Bild: Was dahinter steckt, bleibt im Dunkeln: Euro-Symbol in Frankfurt am Main.
Er ist eines der spannendsten Gremien der Europäischen Union: Im EZB-Rat
streiten die Präsidenten der nationalen Notenbanken mit dem Direktorium der
Europäischen Zentralbank um die eine Geldpolitik, die alle 17 Euro-Länder
am besten nach vorne bringt – die südlichen Krisenländer genauso wie die
Nordländer.
Nur schade, dass man davon in aller Regel nichts mitbekommt. Denn im
Gegensatz zur US-Notenbank Fed verzichtet die EZB darauf, ihre
Sitzungsprotokolle zu veröffentlichen. Umso interessanter ist, was der Rat
nach seiner jüngsten Sitzung präsentierte: Zwar beschloss er einstimmig,
den Leitzins unverändert bei 0,5 Prozent zu halten. Der oberste Eurohüter
Mario Draghi erklärte aber, dass Euroland in einer „tiefen Rezession“
stecke und bekundete, dass die EZB mit allen geldpolitischen Mitteln gegen
diese Abwärtsfahrt ankämpfen werde.
Neben einer anhaltenden Niedrigzinspolitik sollen weitere unorthodoxe
Instrumente eingesetzt werden. Banken drohen Strafzinsen, wenn sie die
durch die EZB erzeugte Schwemme an billigem Geld nicht für die Vergabe von
günstigen Krediten an die Wirtschaft, vor allem in den Krisenländern, und
den Aufkauf von Staatsanleihen nutzen – sie sollen einen Preis für die
risikolose Einlagerung dieser Liquidität in der EZB-Kasse bezahlen.
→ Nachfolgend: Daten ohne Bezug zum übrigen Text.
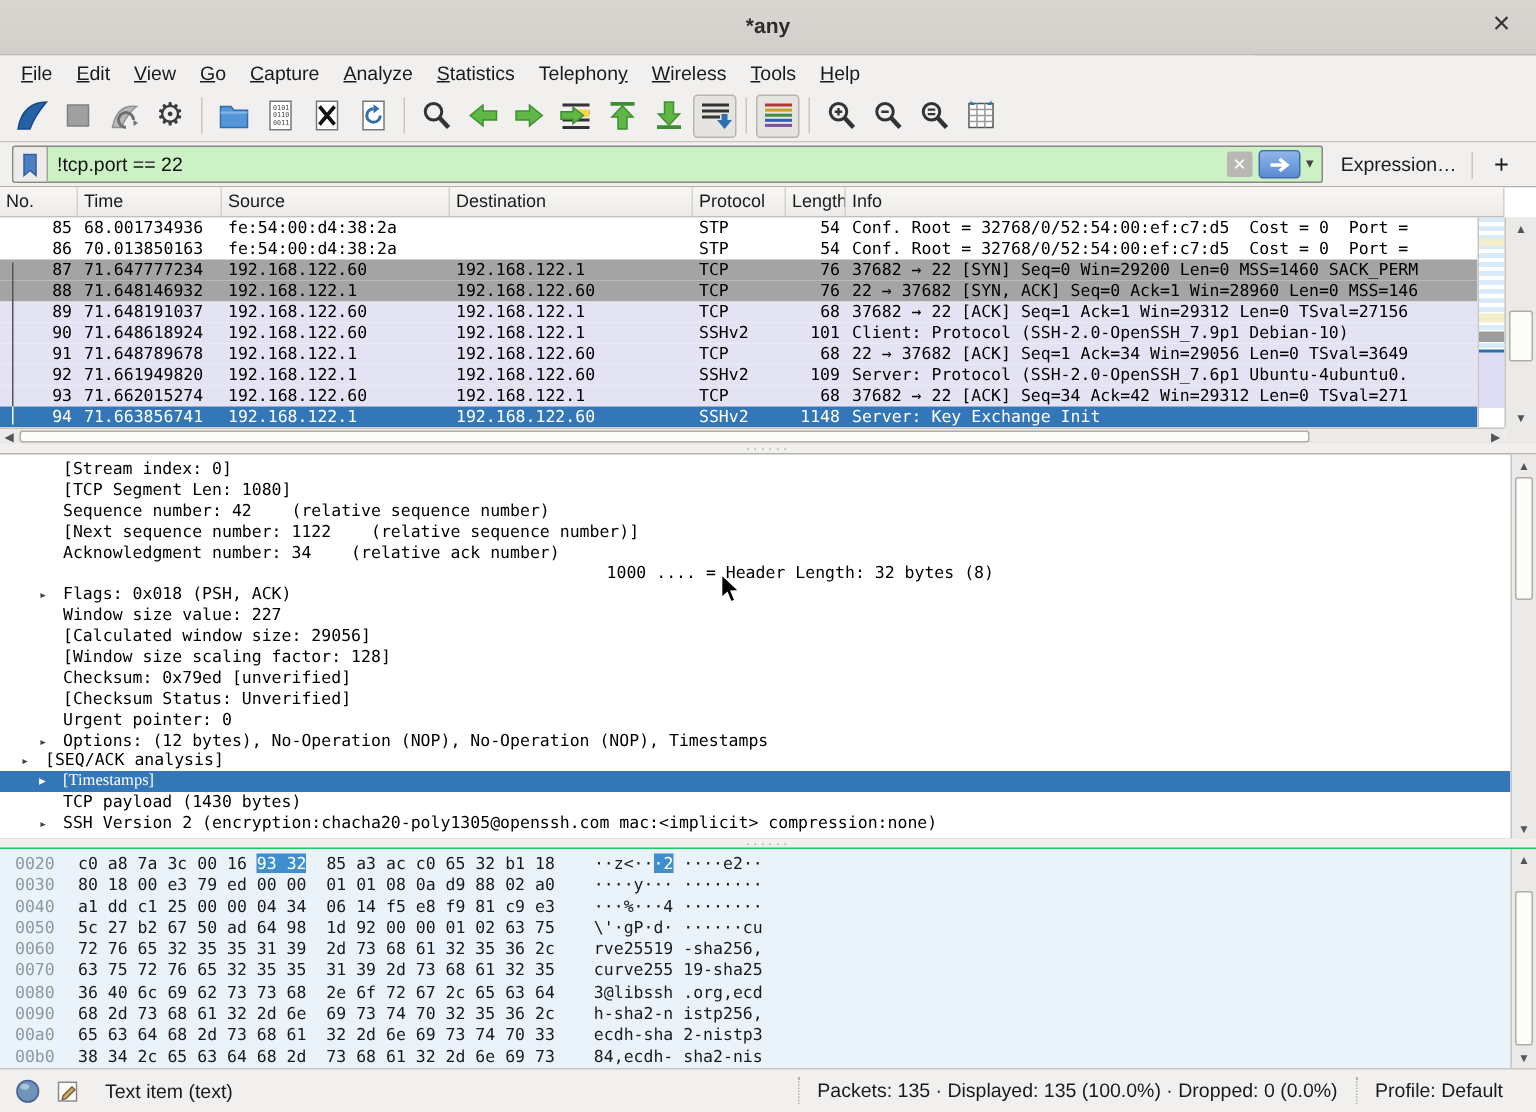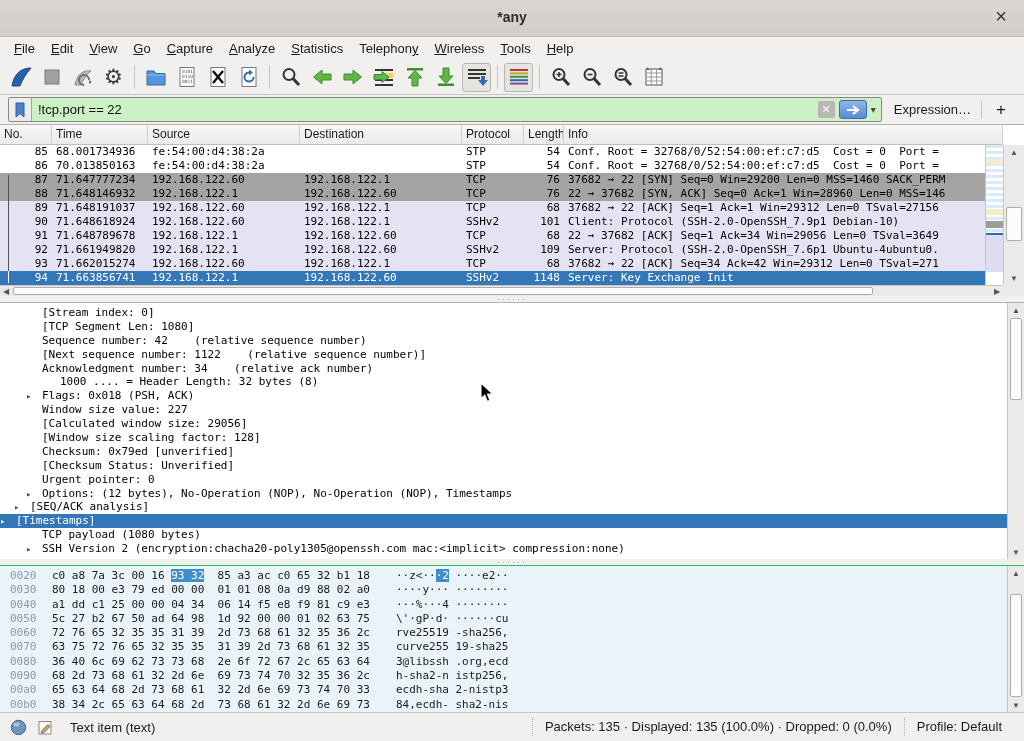"1000 .... = Header Length:" div.drow { text-align: none -> center }
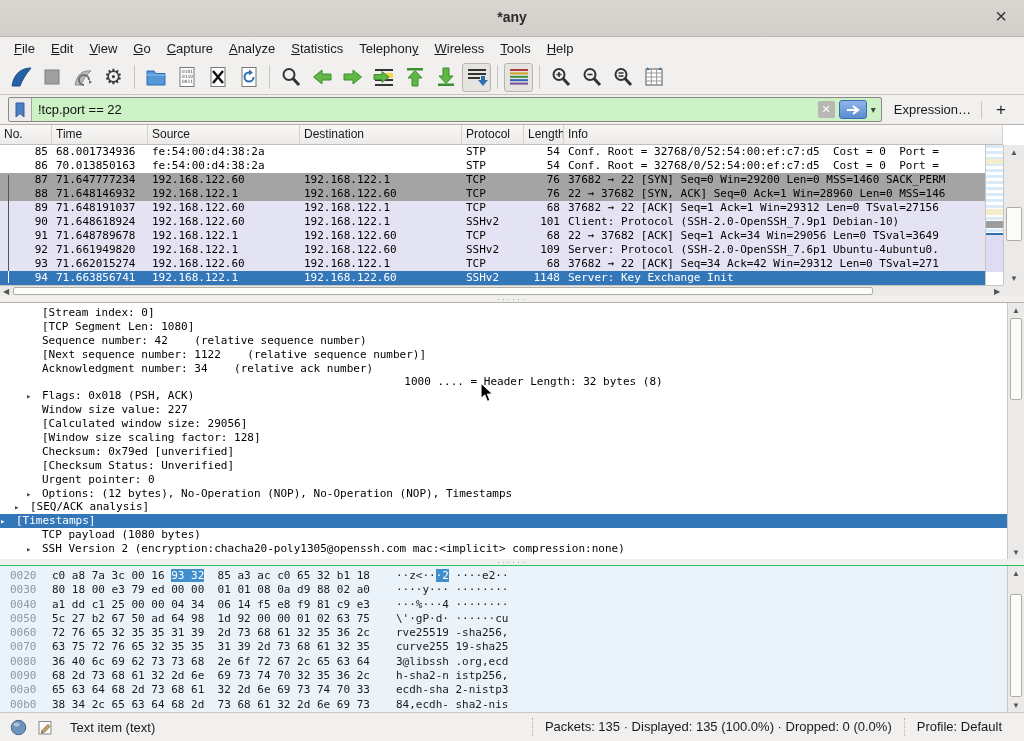"▸ [Timestamps]" div.drow { font-family: none -> Liberation Serif, serif; padding-left: none -> 26px }
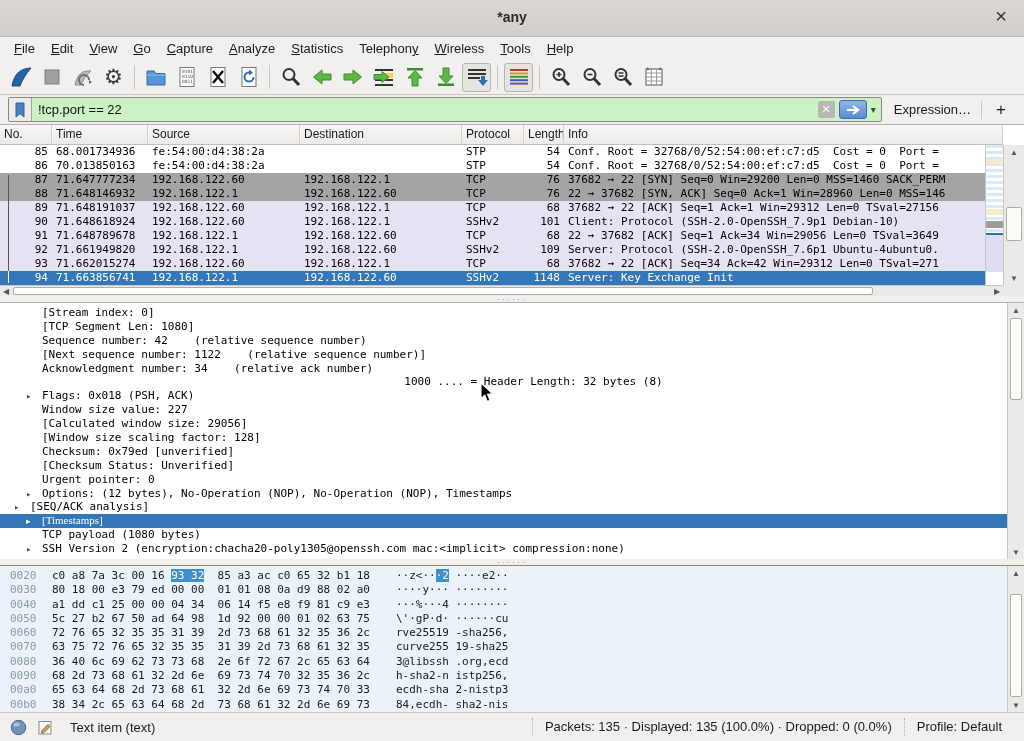"TCP payload (1080 bytes)" span { text: 1080 -> 1430 }
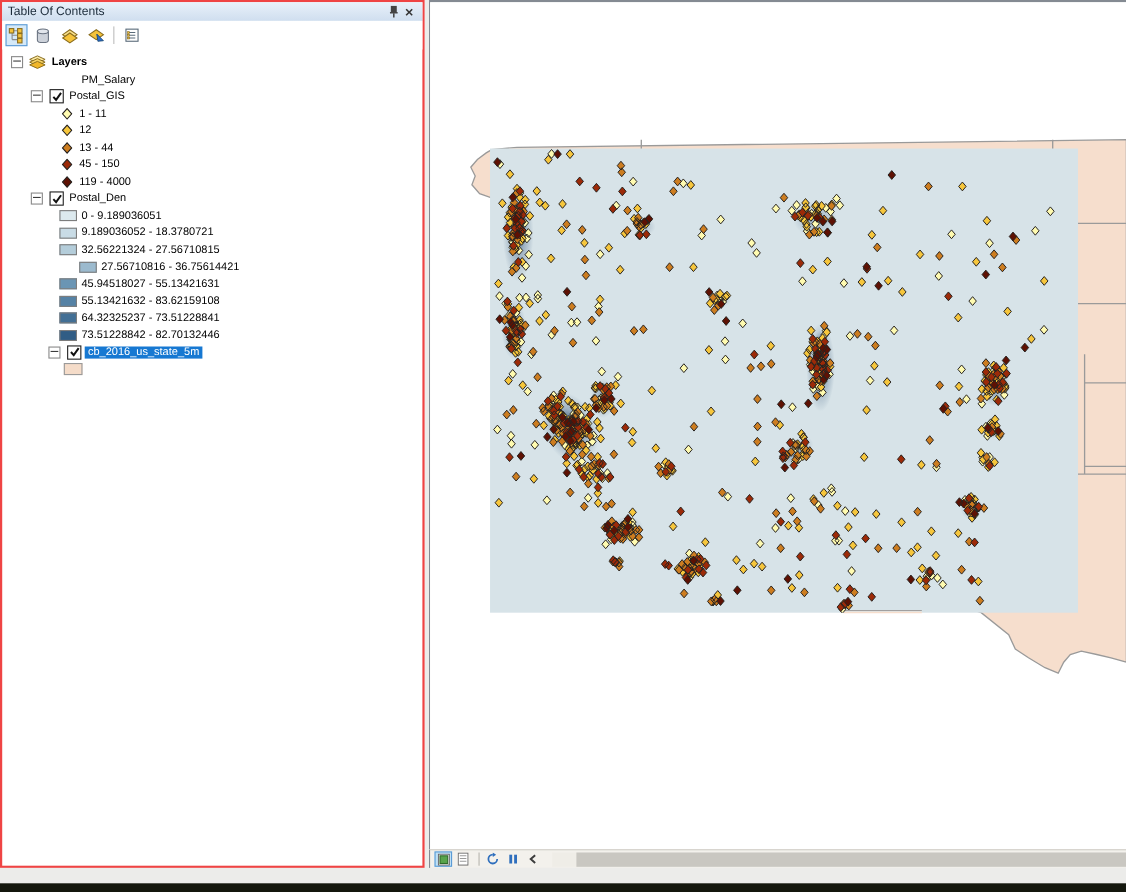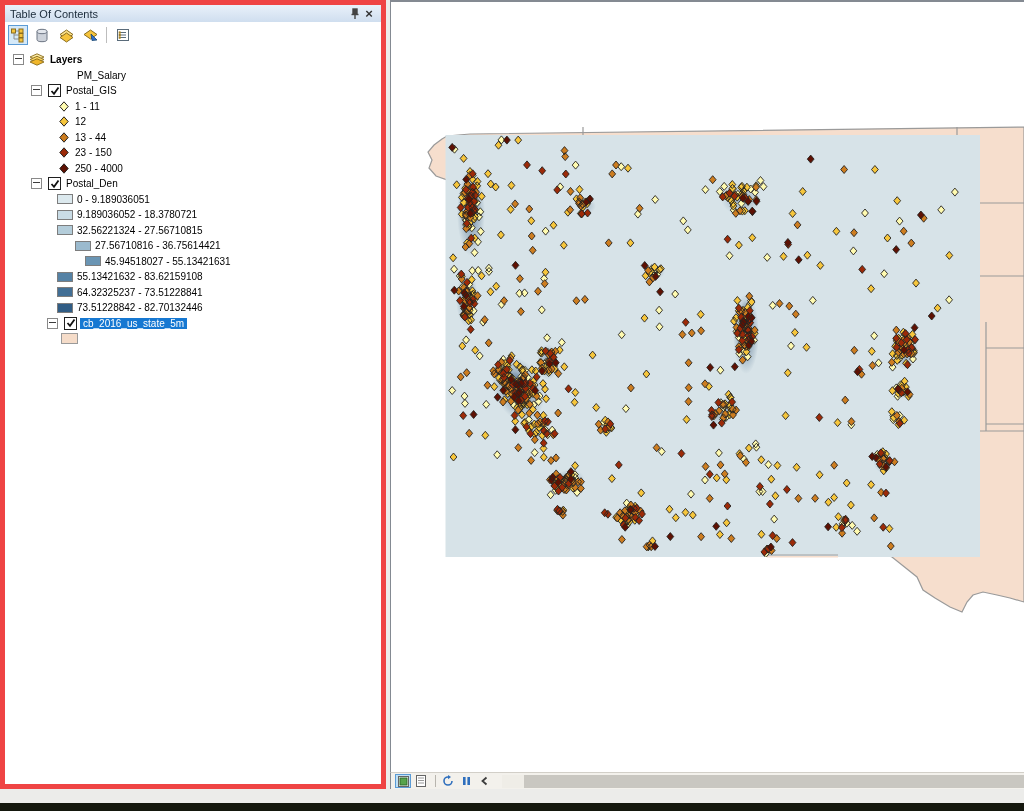"Table Of Contents" #toc-panel { border: 5px solid #ef4444 -> 2px solid #ef4444 }
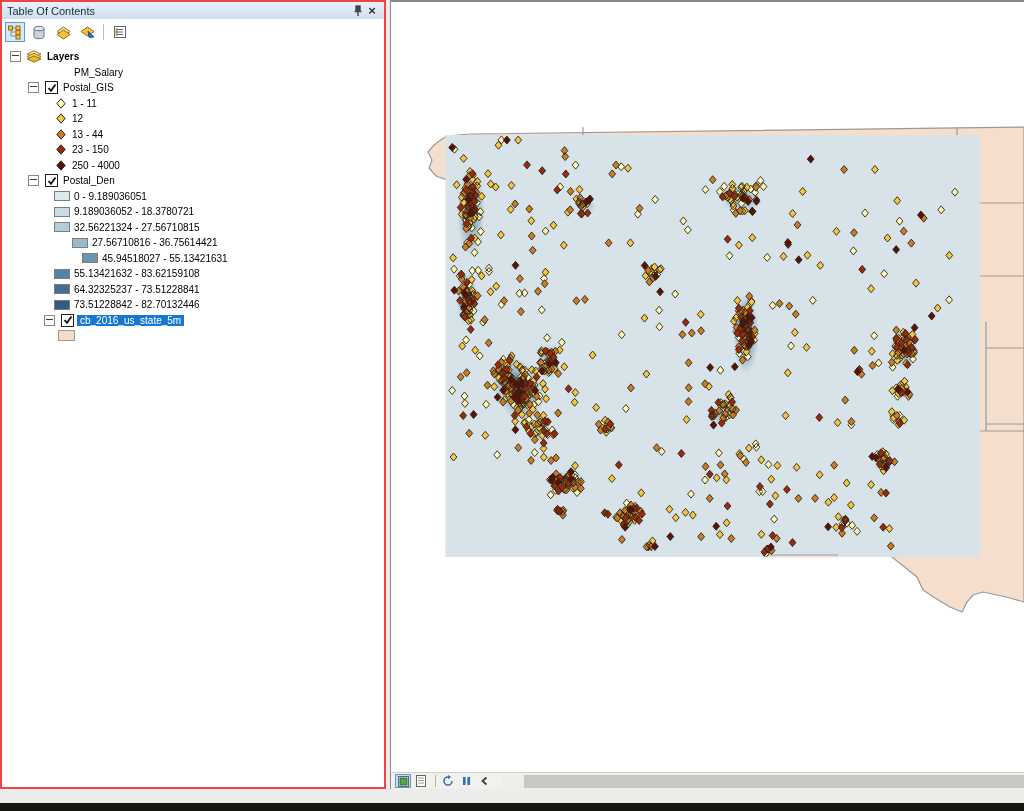"23 - 150" span.lbl { text: 23 -> 45 }
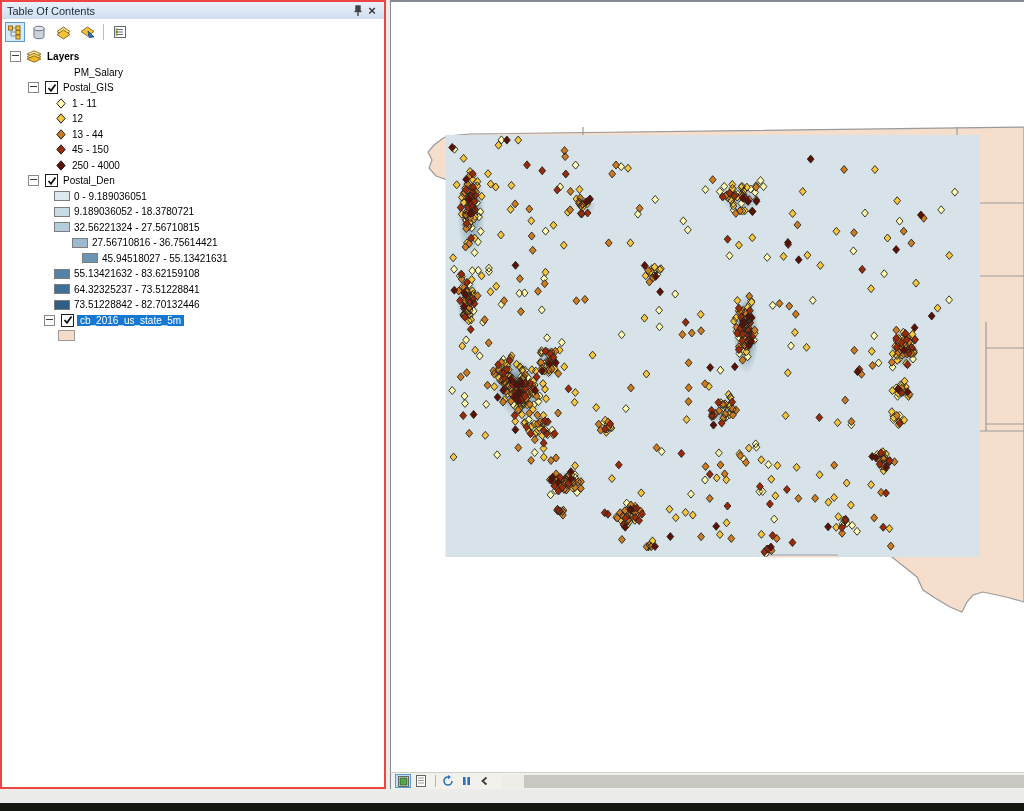"250 - 4000" span.lbl { text: 250 -> 119 }
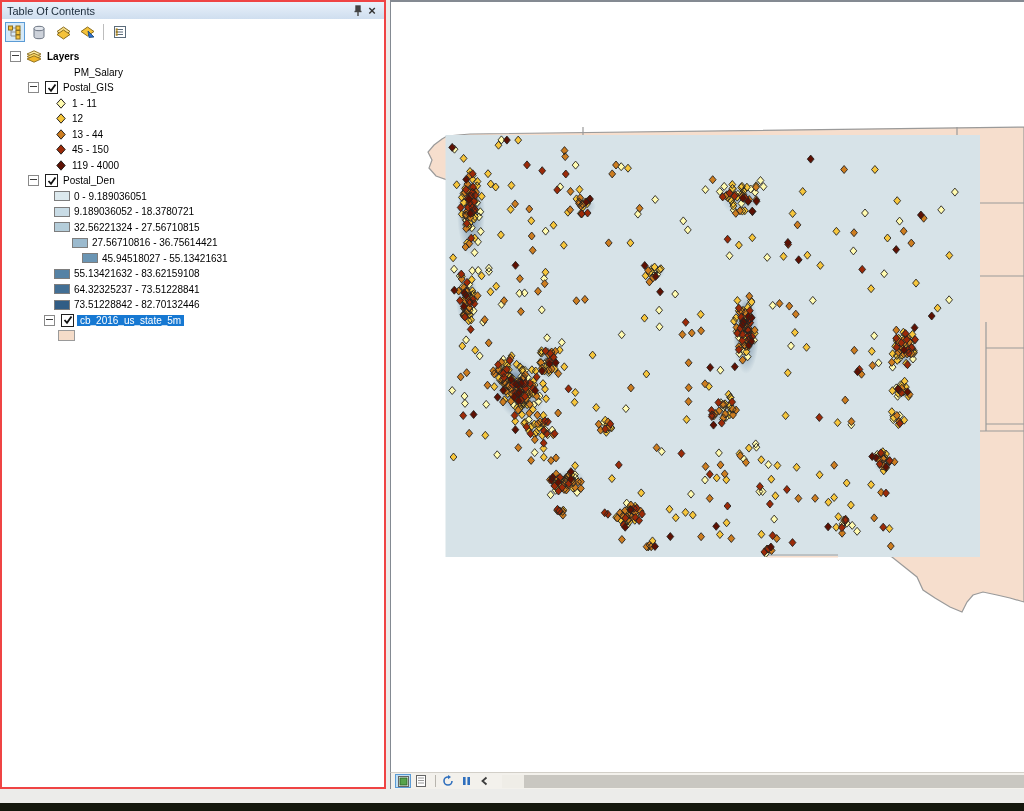"45.94518027 - 55.13421631" div.trow { padding-left: 80px -> 52px }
Wie dieses Ergebnis zustande kam, lässt sich anhand von Indiskretionen
rekonstruieren: Aufgebrochen war nämlich der Konflikt, der schon seit 1999
schwelt, seit dem Zeitpunkt, als die Währungsunion Mitgliedsländer
zusammenband, die in der wirtschaftlichen Entwicklung völlig
unterschiedlich dastanden und stehen.
Die Streitfront überrascht kaum: EZB-Chefvolkswirt Peter Praet hatte für
eine weitere Senkung des Zinses auf 0,25 Prozent argumentiert und war dabei
von EZB-Chef Mario Draghi unterstützt worden. Auch die Krisenländer
befürworteten einen noch niedrigeren Zins. Sieben Ratsmitglieder, vorrangig
aus den Nordländern – unter anderem der Bundesbankpräsident Jens Weidmann
sowie Klaas Knot von der niederländischen Zentralbank – hielten dagegen.
## Die EZB sieht das Dilemma
Bei diesem Streit geht es nicht nur um Eitelkeiten und Rechthabereien. Er
zeigt ein tiefgreifendes Dilemma der Währungsunion: Die geldpolitische
Doktrin lautet, dass es in einem einheitlichen Währungsraum für alle
Mitgliedsländer nur eine einheitliche Zinspolitik geben kann. Was aber,
wenn diese wirtschaftlich so unterschiedlich stark sind? Wo die Ökonomie
schrumpft, braucht es eine stark expansive Geldpolitik.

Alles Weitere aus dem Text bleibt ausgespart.